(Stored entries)
....................
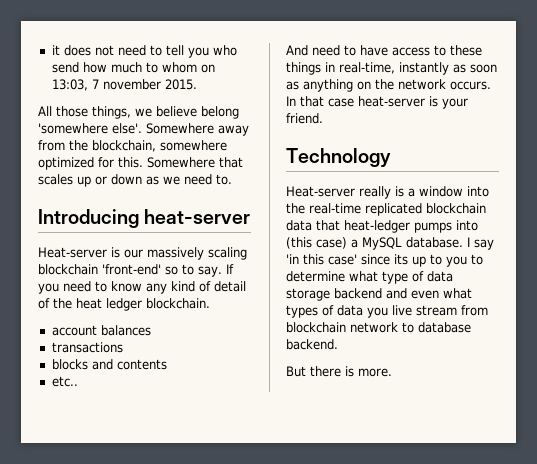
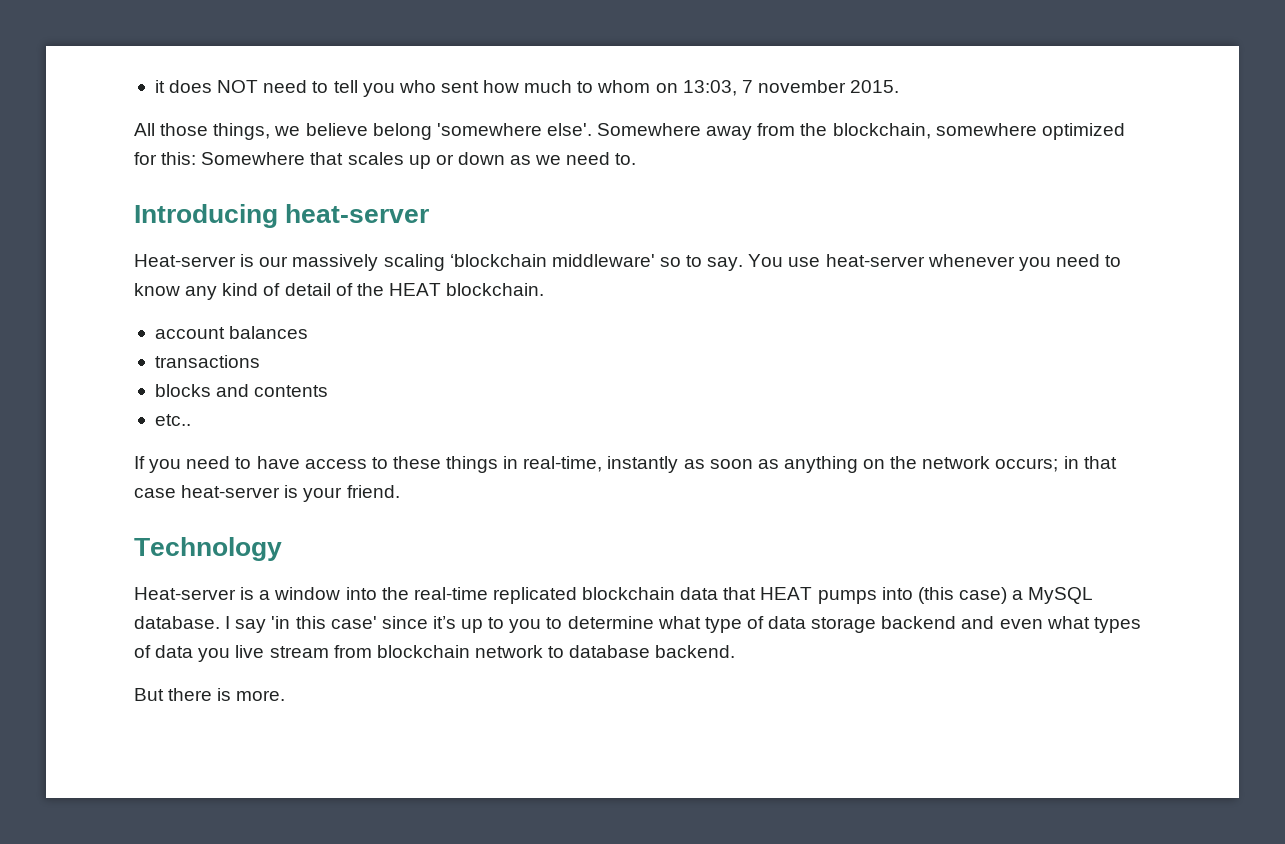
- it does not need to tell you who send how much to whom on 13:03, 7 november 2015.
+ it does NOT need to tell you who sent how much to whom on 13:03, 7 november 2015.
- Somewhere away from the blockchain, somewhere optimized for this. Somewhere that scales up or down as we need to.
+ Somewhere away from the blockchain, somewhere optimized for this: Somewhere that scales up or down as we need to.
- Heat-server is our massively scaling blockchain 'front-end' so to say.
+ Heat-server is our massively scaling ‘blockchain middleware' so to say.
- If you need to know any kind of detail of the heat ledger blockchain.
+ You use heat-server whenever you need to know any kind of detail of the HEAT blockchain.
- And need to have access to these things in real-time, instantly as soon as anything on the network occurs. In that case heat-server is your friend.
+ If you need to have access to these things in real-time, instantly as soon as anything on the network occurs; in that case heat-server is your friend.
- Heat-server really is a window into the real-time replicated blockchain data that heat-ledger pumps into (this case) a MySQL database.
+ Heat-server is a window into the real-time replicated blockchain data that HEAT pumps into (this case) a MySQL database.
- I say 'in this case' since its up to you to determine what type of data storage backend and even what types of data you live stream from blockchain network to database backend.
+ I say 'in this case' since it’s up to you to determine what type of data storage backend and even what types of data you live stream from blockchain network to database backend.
....................
- [REQUIRED WORK] Only the lines above from the line with "middleware' so to say." to the line with "- I say 'in", those two lines included, should be reproduced exactly.

- [FINISHED EXERCISE]
+ Heat-server is our massively scaling ‘blockchain middleware' so to say.
- If you need to know any kind of detail of the heat ledger blockchain.
+ You use heat-server whenever you need to know any kind of detail of the HEAT blockchain.
- And need to have access to these things in real-time, instantly as soon as anything on the network occurs. In that case heat-server is your friend.
+ If you need to have access to these things in real-time, instantly as soon as anything on the network occurs; in that case heat-server is your friend.
- Heat-server really is a window into the real-time replicated blockchain data that heat-ledger pumps into (this case) a MySQL database.
+ Heat-server is a window into the real-time replicated blockchain data that HEAT pumps into (this case) a MySQL database.
- I say 'in this case' since its up to you to determine what type of data storage backend and even what types of data you live stream from blockchain network to database backend.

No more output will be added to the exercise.